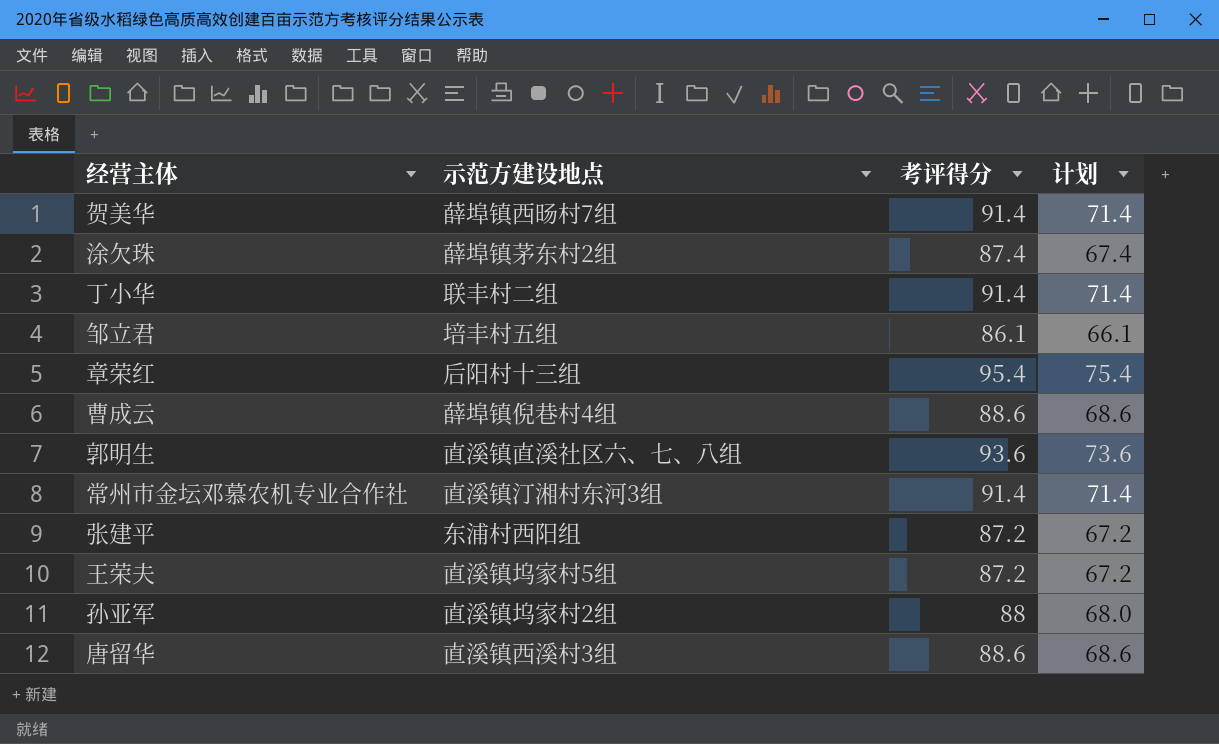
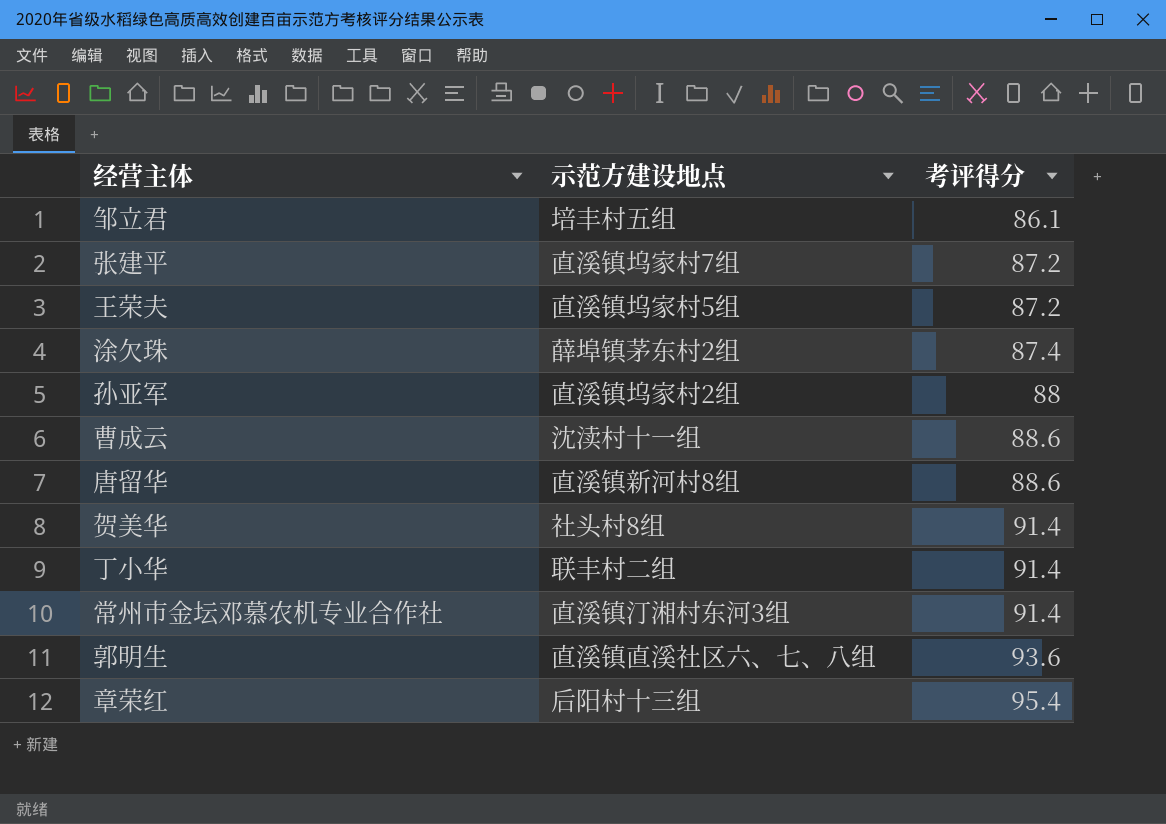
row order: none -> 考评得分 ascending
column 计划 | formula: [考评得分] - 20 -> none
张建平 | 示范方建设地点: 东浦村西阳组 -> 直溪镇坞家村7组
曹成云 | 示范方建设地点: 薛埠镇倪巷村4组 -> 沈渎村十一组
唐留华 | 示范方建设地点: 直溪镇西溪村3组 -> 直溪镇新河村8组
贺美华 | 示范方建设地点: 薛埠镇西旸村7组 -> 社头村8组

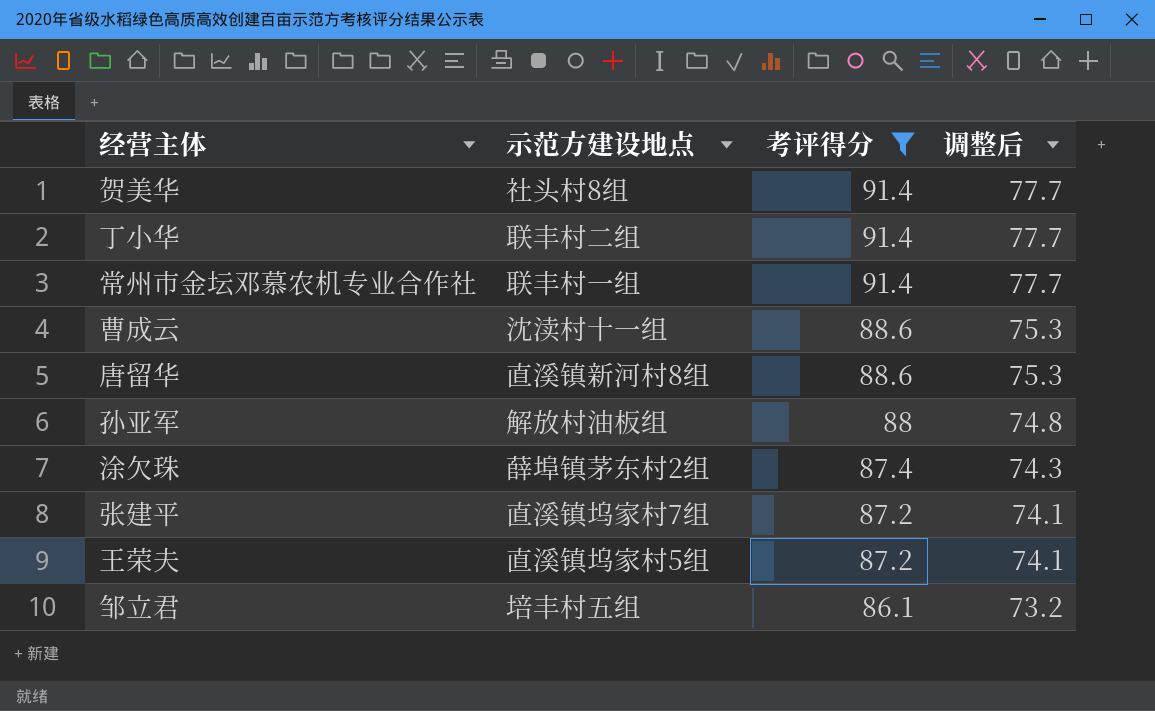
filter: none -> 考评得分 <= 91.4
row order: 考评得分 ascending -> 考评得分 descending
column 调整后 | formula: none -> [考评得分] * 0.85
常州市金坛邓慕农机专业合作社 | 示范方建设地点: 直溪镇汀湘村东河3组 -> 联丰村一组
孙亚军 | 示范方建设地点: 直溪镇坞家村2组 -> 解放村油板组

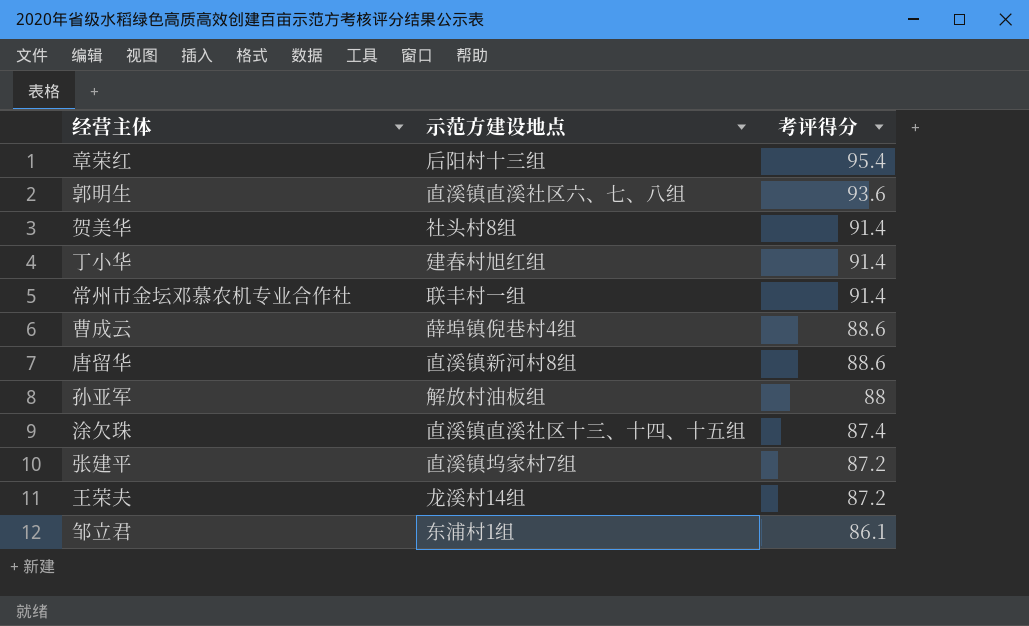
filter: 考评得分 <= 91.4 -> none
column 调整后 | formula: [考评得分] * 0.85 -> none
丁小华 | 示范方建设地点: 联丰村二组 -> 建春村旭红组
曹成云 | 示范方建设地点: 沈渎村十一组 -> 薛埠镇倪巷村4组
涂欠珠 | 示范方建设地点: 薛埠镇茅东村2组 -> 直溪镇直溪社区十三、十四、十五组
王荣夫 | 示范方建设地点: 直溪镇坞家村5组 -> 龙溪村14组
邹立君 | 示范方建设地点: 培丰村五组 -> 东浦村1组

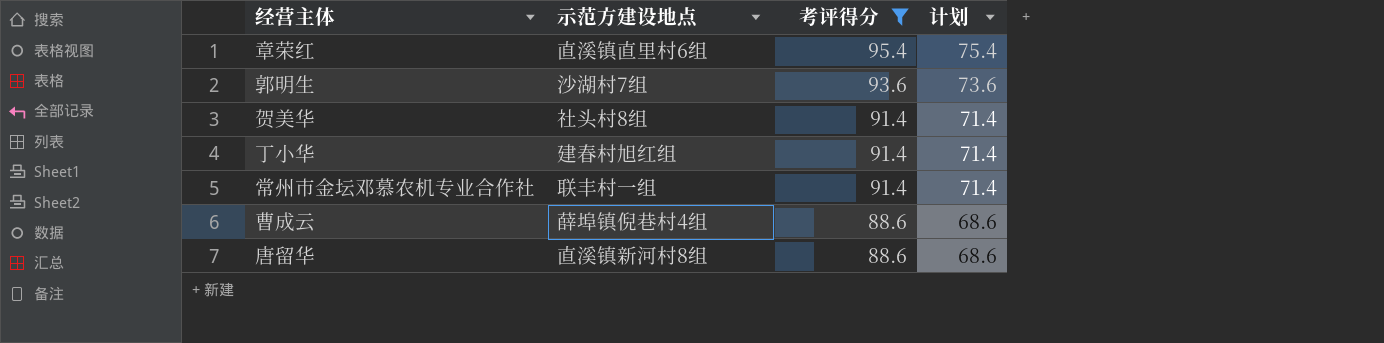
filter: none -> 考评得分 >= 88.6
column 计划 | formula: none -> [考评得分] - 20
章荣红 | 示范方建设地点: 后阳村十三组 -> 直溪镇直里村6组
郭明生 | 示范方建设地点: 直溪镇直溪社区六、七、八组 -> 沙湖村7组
= = = = =
Output these and nothing else: the lines from the one holding "column 计划 | formula: none -> [考评得分] - 20" through the final line of the entries above, exactly as they appear.

[TASK RESULT]
column 计划 | formula: none -> [考评得分] - 20
章荣红 | 示范方建设地点: 后阳村十三组 -> 直溪镇直里村6组
郭明生 | 示范方建设地点: 直溪镇直溪社区六、七、八组 -> 沙湖村7组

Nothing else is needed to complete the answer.